Dass Gewalt besonders häufig Ausländer trifft, ist psycho-logisch. Täter suchen keine Gegner, sondern Opfer, also Menschen, die in ihrem Verständnis „weiter unten in der Hierarchie“ oder schlicht „anders“ sind. Undifferenzierte Stammtisch-Analysen von konservativer Seite befeuern da genauso wie undifferenziertes „Gutmenschentum“, das Ausländer generell als Bereicherung der Gesellschaft hinstellt. Aber die Opfer können auch Obdachlose sein, Homosexuelle, Behinderte, Frauen und die Täter Ausländer.

Das Problem auf Ausländerfeindlichkeit verengen zu wollen, finde ich problematisch, vielleicht auch bequem. Dann sind es immer die anderen, die neofaschistischen Hohlköpfe mit „Toleranz-Defizit“. Es geht aber um Frust, der sich in Gewaltexzessen entlädt. Das Ziel der Gewalt scheint mir austauschbar und fast beliebig; gerade der Messerstecher, der wahllos zustach, belegt traurigerweise diese These.

Marie-Luise Beck, Berlin-Kreuzberg

Sehr geehrte Frau Beck,

ich gebe Ihnen Recht: Wir brauchen eine ehrliche Auseinandersetzung mit den Ursachen ausländerfeindlicher und rassistischer Gewalt. Und natürlich auch mit den Ursachen anderer Formen von Gewalt – mit Gewalt von Ehemännern gegenüber ihren Frauen, von Eltern gegenüber ihren Kindern, von Gewalt gegenüber Homosexuellen, Obdachlosen und anderen Menschen. Es ist richtig, dass wir immer genau hinschauen müssen und nicht alle Formen von Gewalt in einen Topf werfen dürfen. Und genau deswegen ist es wichtig, dass sich die Gesellschaft eingesteht, dass die Ziele der Gewalt keineswegs immer „austauschbar und fast beliebig“ sind, wie Sie, Frau Beck, annehmen. Menschen nichtdeutscher Herkunft werden von den Nazi-Schlägern nicht zufällig, sondern ganz gezielt und mit Absicht bedroht und verprügelt. Diesem Problem müssen wir uns stellen, ohne solche rassistischen Übergriffe hinter einer allgemeinen, letztlich „beliebigen“ Gewalt zum Verschwinden zu bringen. Auch dies gehört zu der ehrlichen Auseinandersetzung, die Sie fordern.

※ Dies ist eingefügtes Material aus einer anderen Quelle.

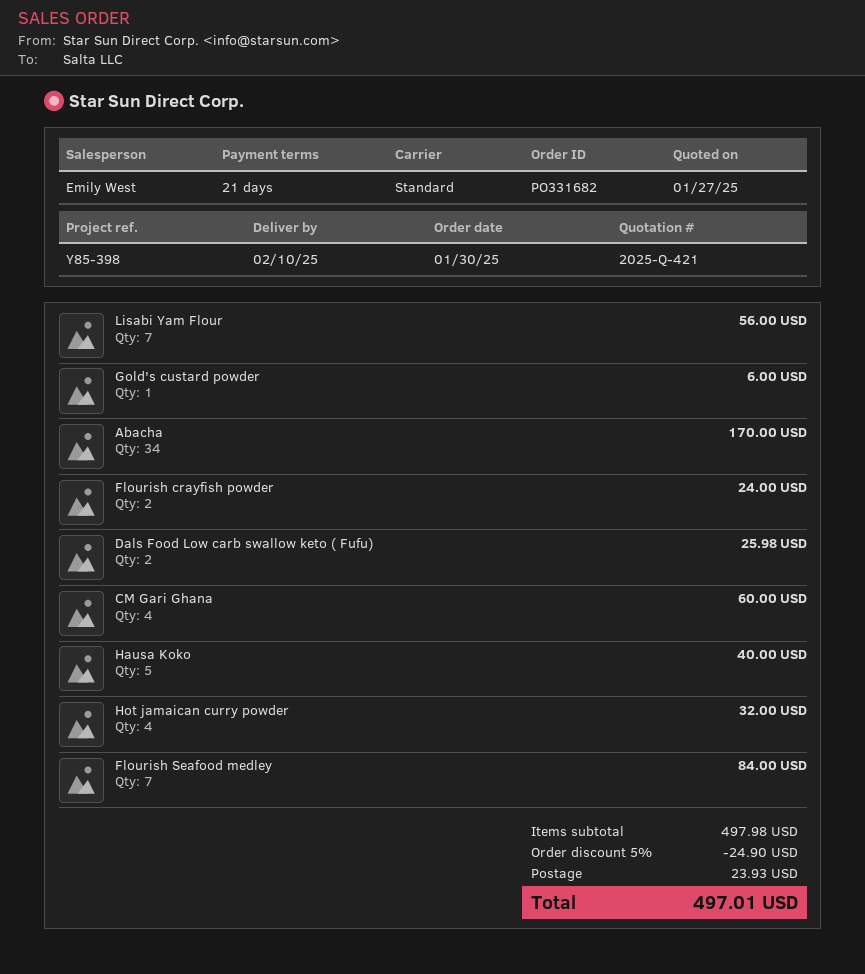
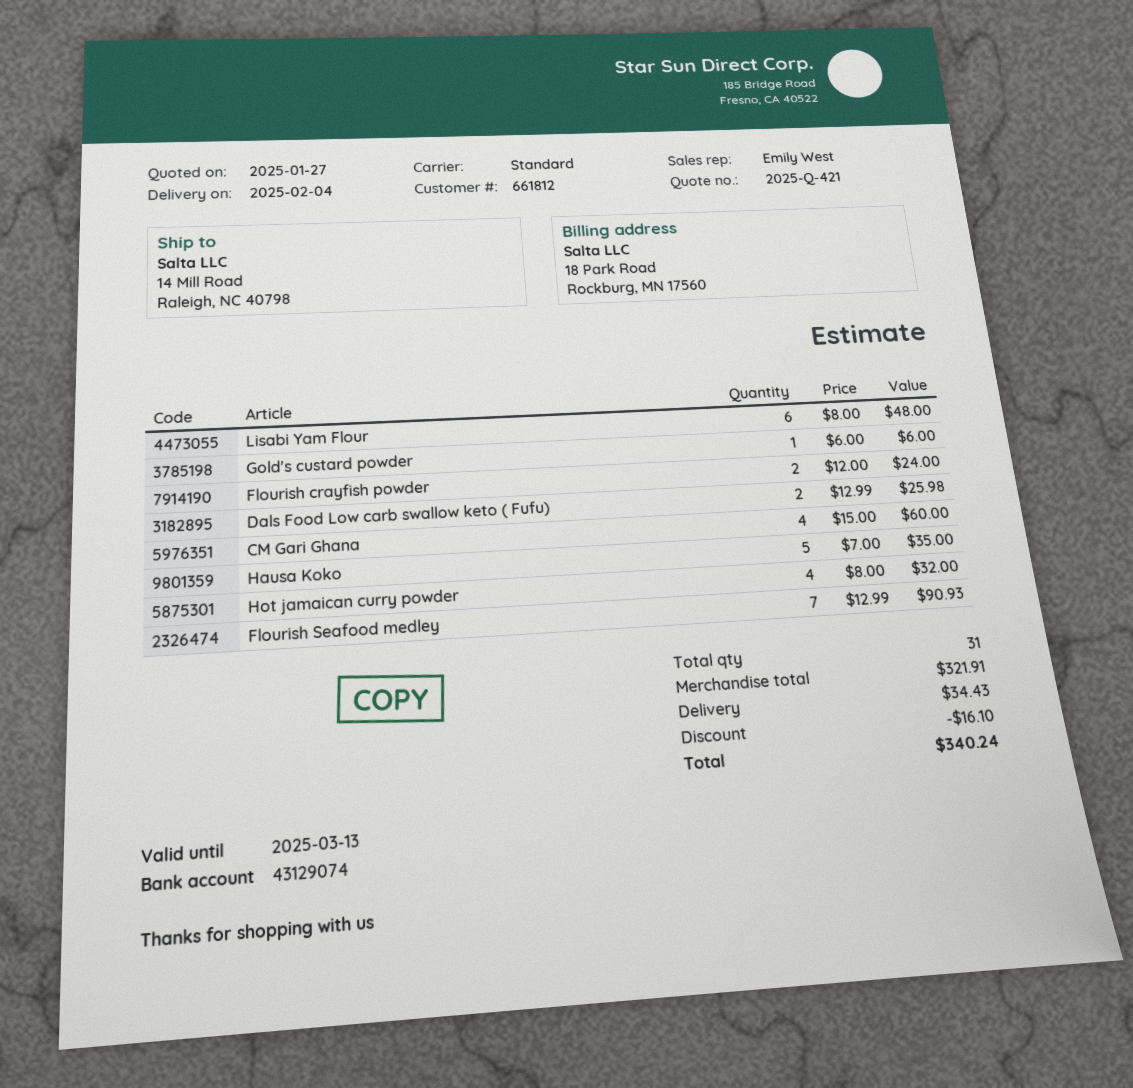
delivery date: 2025-02-10 -> 2025-02-04
Lisabi Yam Flour: 7 for 56.00 -> 6 for 48.00
Abacha: 34 for 170.00 -> none
Hausa Koko: 5 for 40.00 -> 5 for 35.00
Flourish Seafood medley: 7 for 84.00 -> 7 for 90.93
subtotal: 497.98 -> 321.91
discount: 24.90 -> 16.10
shipping: 23.93 -> 34.43
total: 497.01 -> 340.24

Es ist richtig, Armut und fehlende gesellschaftliche Anerkennung können dazu führen, dass Menschen ihrem Frust durch Gewalt Ausdruck verschaffen und so versuchen, sich ein bisschen öffentliche Aufmerksamkeit und trügerisches Selbstwertgefühl zu verschaffen. Deswegen müssen wir uns um eine neue Kultur der Anerkennung bemühen, darum, dass Menschen wissen, dass sie dazugehören, dass ihre Talente und Fähigkeiten gefragt sind. Wer nicht gut in der Schule ist, ist es vielleicht auf dem Fußballplatz oder am Saxophon. Viele Kinder bekommen heute kaum die Chance, sich auszuprobieren, ihre Stärken kennen zu lernen und zu zeigen. Da wo Elternhäuser dafür nicht sorgen, tut es die Schule meist auch nicht, die Wohnquartiere machen Krisenmanagement oft erst, wenn es zu spät ist. Das kann und muss sich ändern. Allerdings müssen wir auch beachten: Viele erschütternde Gewaltexzesse lassen sich auch mit noch so plausiblen soziologischen Erklärungen nicht wegerklären. Die Verantwortung des Täters für sein Tun bleibt! Auch aus einem anderen Grund können soziale Ursachen nicht alles erklären. Seriöse Untersuchungen zeigen nämlich, dass es einen „Rassismus der Mitte“ gibt, der bis in intellektuelle Milieus hineinreicht. Bei Rassismus und Ausländerfeindlichkeit handelt es sich also keineswegs allein um Probleme der so genannten Unterschichten.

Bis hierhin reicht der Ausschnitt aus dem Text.